L’Open d’Australia ( che prima si chiamava Australasian Championships o Australian Championships) ha subito numerosi miglioramenti di cambi di sede in diverse città del continente, inclusa la Nuova Zelanda. Nel 1972 il torneo si spostò al KOOYONG LAWN TENNIS CLUB (Melbourne). Li si scelse l’erba come superficie di gioco. Nel 1983, la ITF costrinse la federazione australiana ad un cambio di sede dato che la struttura di Kooyong era troppo antiquata e non idonea ad ospitare un evento importante come uno Slam.

Dato che con il clima australiano l’erba si deteriora rapidamente anche qui si è optato per un cambio di superficie. La federazione australiana decise di spostare il torneo al Melbuorn park nel 1988 ed è rimasta la sede fino ai giorni nostri. I dirigenti australiani scelsero una superficie simile a quella utilizzata negli Stati Uniti e scelsero la società australiana REBOUND ACE per la creazione della superficie. Nel 2008 dopo vent’anni dall’installazione del REBOUND ACE si è passati alla superficie blu PLEXICUSHION che viene usata ancora oggi.

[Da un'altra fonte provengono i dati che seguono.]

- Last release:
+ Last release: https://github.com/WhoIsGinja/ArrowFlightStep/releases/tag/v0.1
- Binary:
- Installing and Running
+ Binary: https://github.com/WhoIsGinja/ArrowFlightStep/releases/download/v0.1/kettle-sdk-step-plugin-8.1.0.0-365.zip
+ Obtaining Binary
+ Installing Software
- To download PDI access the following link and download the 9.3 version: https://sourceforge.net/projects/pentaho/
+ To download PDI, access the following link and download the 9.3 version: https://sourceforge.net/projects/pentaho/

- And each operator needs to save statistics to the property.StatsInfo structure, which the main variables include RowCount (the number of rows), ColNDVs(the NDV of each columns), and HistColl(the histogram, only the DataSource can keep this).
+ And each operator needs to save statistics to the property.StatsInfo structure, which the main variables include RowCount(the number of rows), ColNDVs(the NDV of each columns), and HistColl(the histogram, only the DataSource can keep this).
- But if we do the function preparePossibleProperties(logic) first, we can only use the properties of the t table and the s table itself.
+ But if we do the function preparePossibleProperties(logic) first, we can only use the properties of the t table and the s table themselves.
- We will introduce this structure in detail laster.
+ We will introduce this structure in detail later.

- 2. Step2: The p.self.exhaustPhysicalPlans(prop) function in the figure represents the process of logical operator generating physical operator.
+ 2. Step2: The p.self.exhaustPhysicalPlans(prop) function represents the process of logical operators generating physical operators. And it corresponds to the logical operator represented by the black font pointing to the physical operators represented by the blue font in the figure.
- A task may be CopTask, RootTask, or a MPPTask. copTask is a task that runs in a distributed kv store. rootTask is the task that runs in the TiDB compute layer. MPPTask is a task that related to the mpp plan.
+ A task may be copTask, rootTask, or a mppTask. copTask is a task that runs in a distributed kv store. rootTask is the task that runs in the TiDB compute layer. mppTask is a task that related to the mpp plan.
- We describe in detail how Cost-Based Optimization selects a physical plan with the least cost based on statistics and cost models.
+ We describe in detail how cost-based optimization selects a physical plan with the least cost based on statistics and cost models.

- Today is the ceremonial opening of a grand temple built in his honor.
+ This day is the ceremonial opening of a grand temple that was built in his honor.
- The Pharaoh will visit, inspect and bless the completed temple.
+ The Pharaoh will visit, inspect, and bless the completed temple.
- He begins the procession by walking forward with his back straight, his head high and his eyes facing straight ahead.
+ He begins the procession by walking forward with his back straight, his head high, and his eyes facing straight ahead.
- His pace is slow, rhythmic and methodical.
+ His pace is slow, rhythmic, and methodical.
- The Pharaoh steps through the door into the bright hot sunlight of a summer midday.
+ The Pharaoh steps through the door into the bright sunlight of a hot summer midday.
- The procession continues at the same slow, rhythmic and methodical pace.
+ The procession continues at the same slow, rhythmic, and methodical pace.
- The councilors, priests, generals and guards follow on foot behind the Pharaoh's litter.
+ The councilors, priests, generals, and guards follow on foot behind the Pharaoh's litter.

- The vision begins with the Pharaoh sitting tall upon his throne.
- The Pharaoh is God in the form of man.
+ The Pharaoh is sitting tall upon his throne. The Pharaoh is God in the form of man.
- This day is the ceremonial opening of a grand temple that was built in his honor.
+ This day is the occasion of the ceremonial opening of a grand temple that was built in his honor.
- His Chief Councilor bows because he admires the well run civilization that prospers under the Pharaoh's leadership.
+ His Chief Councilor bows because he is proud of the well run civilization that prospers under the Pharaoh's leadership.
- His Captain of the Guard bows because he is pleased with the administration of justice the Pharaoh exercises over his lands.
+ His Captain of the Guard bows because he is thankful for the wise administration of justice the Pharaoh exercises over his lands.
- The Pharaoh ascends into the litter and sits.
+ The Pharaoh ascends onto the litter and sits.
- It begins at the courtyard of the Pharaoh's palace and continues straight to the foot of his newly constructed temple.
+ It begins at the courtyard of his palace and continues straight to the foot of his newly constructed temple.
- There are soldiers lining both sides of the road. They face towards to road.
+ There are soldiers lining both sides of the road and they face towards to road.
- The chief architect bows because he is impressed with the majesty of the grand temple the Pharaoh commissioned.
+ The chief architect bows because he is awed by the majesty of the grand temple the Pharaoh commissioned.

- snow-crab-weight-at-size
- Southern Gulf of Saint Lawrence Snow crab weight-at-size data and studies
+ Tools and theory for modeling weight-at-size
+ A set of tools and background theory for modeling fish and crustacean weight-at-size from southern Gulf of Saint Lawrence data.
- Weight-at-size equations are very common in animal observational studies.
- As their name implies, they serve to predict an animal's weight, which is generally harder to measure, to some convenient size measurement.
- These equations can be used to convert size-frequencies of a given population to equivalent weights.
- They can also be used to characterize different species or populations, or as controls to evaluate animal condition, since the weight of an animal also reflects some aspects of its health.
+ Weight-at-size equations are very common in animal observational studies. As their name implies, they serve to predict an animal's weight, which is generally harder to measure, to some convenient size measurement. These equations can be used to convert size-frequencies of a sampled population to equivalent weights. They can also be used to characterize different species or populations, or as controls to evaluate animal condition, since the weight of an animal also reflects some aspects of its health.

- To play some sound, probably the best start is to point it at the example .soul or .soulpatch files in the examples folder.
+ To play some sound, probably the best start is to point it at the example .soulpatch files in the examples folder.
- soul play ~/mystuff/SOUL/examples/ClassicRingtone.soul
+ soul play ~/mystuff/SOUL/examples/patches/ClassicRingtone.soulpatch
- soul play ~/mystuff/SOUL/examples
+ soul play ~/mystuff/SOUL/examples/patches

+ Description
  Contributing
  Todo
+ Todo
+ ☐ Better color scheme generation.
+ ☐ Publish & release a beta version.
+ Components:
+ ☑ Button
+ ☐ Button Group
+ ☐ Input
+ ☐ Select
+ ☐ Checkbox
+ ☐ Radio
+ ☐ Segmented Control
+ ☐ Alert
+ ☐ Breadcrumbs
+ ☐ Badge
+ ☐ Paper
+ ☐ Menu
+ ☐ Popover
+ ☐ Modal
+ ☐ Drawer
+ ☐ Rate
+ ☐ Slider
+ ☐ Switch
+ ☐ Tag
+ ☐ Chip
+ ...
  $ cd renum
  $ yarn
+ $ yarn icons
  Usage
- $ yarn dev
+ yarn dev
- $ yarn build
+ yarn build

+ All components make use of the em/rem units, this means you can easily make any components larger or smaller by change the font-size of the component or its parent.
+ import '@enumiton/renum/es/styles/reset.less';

Questa è una storia triste per noi romantici adoratori del gioco offensivo su erba, ma dimostra come nulla si può di fronte allo sviluppo sia economico che di strutture di uno sport. Troppo facile fare paragoni col passato ma siamo certi che ora il tennis è sport globale ed uno dei più seguiti nel mondo grazie anche a queste novità che ci sono stati negli anni ed al fatto che sia uno sport che cerca di cambiare superfici e attrezzature. Per chi ama l’erba c’è sempre la possibilità di vivere con intensità queste quattro settimane che culmineranno con Wimbledon per rivivere il passato, per fare un tuffo nella storia e nella cultura dello sport che più adoriamo.